One of the biggest mistakes NBA organizations make during the draft is selecting players based on need.
It's a mistake the Toronto Raptors have generally steered clear of under president Masai Ujiri's tutelage, opting instead to take the best player available and figuring out the rest later. This year, however, it might be a little tough for Toronto to adhere to the best player available philosophy.
The biggest issue for the Raptors this season has been their frontcourt rotation and heading into the offseason there's no clear way to fix it. That, of course, will make it extremely tempting for the Raptors to draft a centre with their first-round pick. But it's that temptation specifically that forces teams into the worst kinds of mistakes.
You'll see what I mean in a moment. But first, let's take a look at ESPN's latest mock draft.
Raptors select Isaiah Jackson from the University of Kentucky
ESPN's mock draft has the Raptors selecting a little bit later than most others because it's based on ESPN's Basketball Power Index and therefore it has Toronto selecting at No. 11 in the 2021 draft. With that pick, Jonathan Givony and Mike Schmitz have the Raptors going with Isaiah Jackson, a freshman out of Kentucky.
Jackson is a 6-foot-11 centre who started 18 of 25 games for the Wildcats this season while averaging 8.4 points, 6.6 rebounds, and 2.6 blocks. He's a traditional big who shot 54% from the field and 0-for-2 from 3-point range in his lone season in Lexington.

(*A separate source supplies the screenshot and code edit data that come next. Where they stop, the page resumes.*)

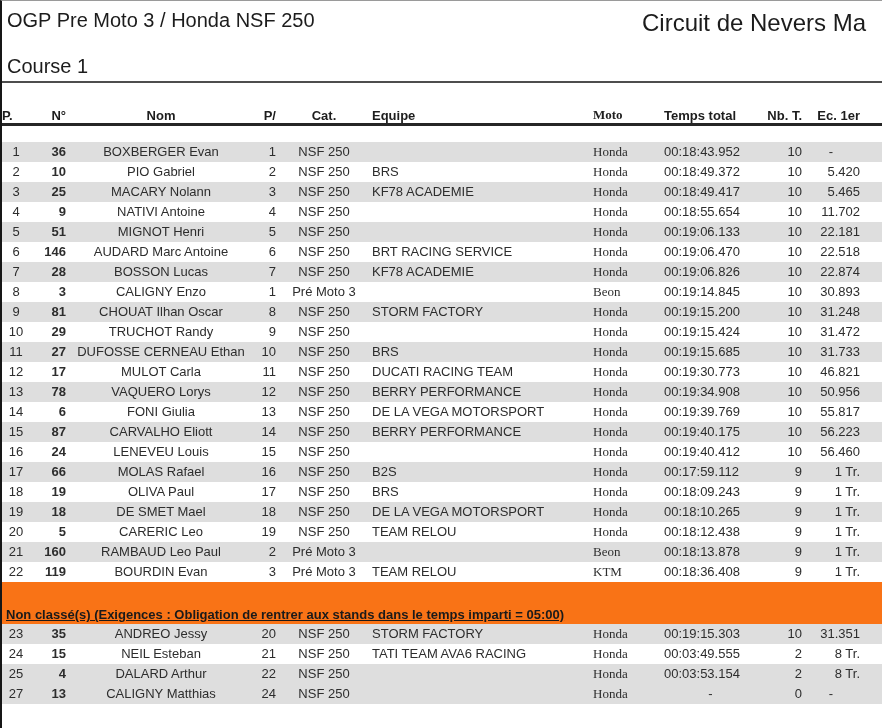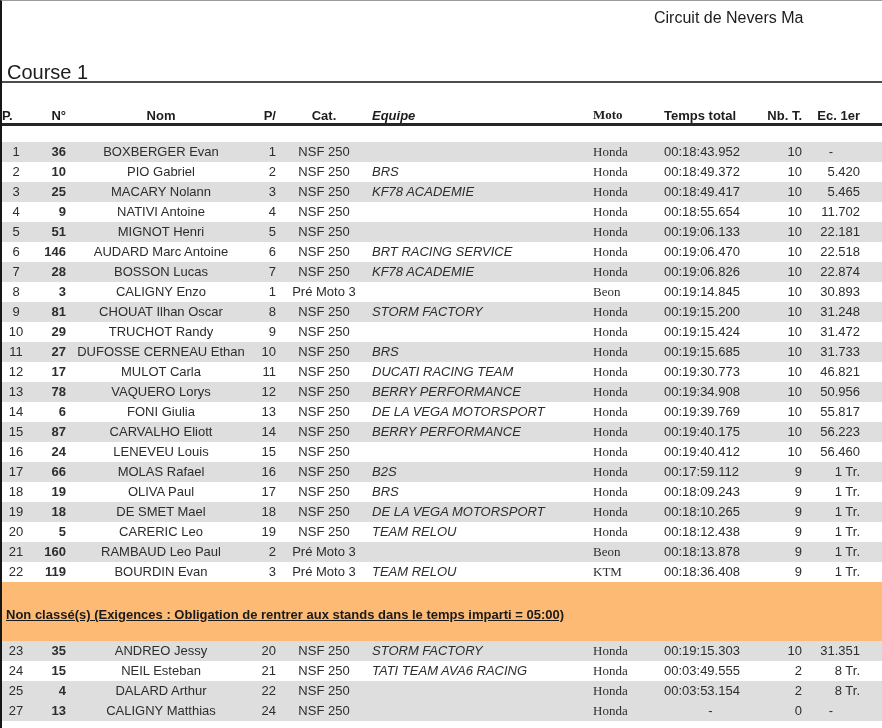--- a/index.html
+++ b/index.html
@@ -21,24 +21,24 @@
     position:relative;
     height:80px;
     border-bottom:2px solid #4d4d4d;
   }
   .doc-title{
     position:absolute;left:5px;top:8px;
     font-size:20px;color:#1c1c1c;white-space:nowrap;
   }
   .circuit-name{
     position:absolute;left:640px;top:8px;
-    font-size:16px;color:#1c1c1c;white-space:nowrap;margin-left:12px;
+    font-size:24px;color:#1c1c1c;white-space:nowrap;
   }
   .session-title{
-    position:absolute;left:5px;top:60px;
+    position:absolute;left:5px;top:54px;
     font-size:20px;color:#1c1c1c;white-space:nowrap;
   }
   table.results{
     width:880px;
     border-collapse:collapse;
     table-layout:fixed;
     font-size:13px;
   }
   table.results th, table.results td{
     padding:0;margin:0;
@@ -53,45 +53,46 @@
     color:#1d1d1d;
   }
   tr.spacer-row td{height:16px;background:#fff;}
   tbody tr.data-row td{
     height:20px;line-height:20px;
     color:#2d2d2d;
   }
   tbody tr.striped{background:var(--stripe,#dedede);}
   tr.section-heading-row td{
     height:40px;vertical-align:bottom;
-    padding:0 0 19px 4px;
+    padding:0 0 2px 4px;
     font-weight:bold;font-size:13px;
     text-decoration:underline;
-    color:#1a1a1a;background:#fdba74;text-align:left;
+    color:#1a1a1a;background:#f97316;text-align:left;
   }
   
   .c0{text-align:center;}
   thead .c0{text-align:left;padding-left:8px;}
   .c1{text-align:right;padding-right:4px;font-weight:bold;}
   .c2{text-align:center;padding-left:4px;}
   .c3{text-align:right;padding-right:2px;}
   .c4{text-align:center;padding-left:10px;}
-  .c5{text-align:left;padding-left:2px;font-style:italic;}
+  .c5{text-align:left;padding-left:2px;}
   .c6{text-align:left;padding-left:1px;font-family:Liberation Serif, serif;}
   .c7{text-align:left;padding-left:2px;}
   .c8{text-align:right;}
   .c9{text-align:right;padding-right:2px;}
   td.dash{text-align:center;padding:0;}
 </style>
 </head>
 <body>
 
 <div class="page">
 
   <div class="doc-header">
+    <div class="doc-title">OGP Pre Moto 3 / Honda NSF 250</div>
     <div class="circuit-name">Circuit de Nevers Ma</div>
     <div class="session-title">Course 1</div>
   </div>
 
   <table class="results">
     <colgroup>
       <col style="width:28px">
         <col style="width:36px">
         <col style="width:190px">
       <col style="width:20px">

"Teams are all over the place on Jackson, who has lottery-level physical tools and the ability to be a monster shot blocker but with limited offensive feel and skill," Sports Illustrated's Jeremy Woo wrote. "He’s a likely first-rounder off the strength of that upside, but in some ways, the pure rim-runner model has become replaceable, with teams starting to favor skilled bigs and prioritize those who can space the floor on offense. Jackson isn’t that, clearly. He’s a total project and was highly foul-prone and unable to consistently stay in games at Kentucky. But as a gamble on tools for a team seeking developmental bigs, you could do worse."
In Woo's mock draft, Jackson is tabbed to go 21st overall to the New York Knicks. According to The Athletic's Sam Vecenies, Jackson is the 19th best prospect this year.
It's entirely possible that Jackson becomes a very productive NBA centre for many years to come, but drafting him so high seems like a bit of a reach. It might be tempting for Toronto to go with a traditional big who in theory can slot in and be an impact player in the rotation, but reaching for a player to fill a need is typically when things go wrong.
If the Raptors want a player in that range who can help contribute immediately, someone like James Bouknight out of UConn might be a better bet even if he's blocked by a few other guards on the roster.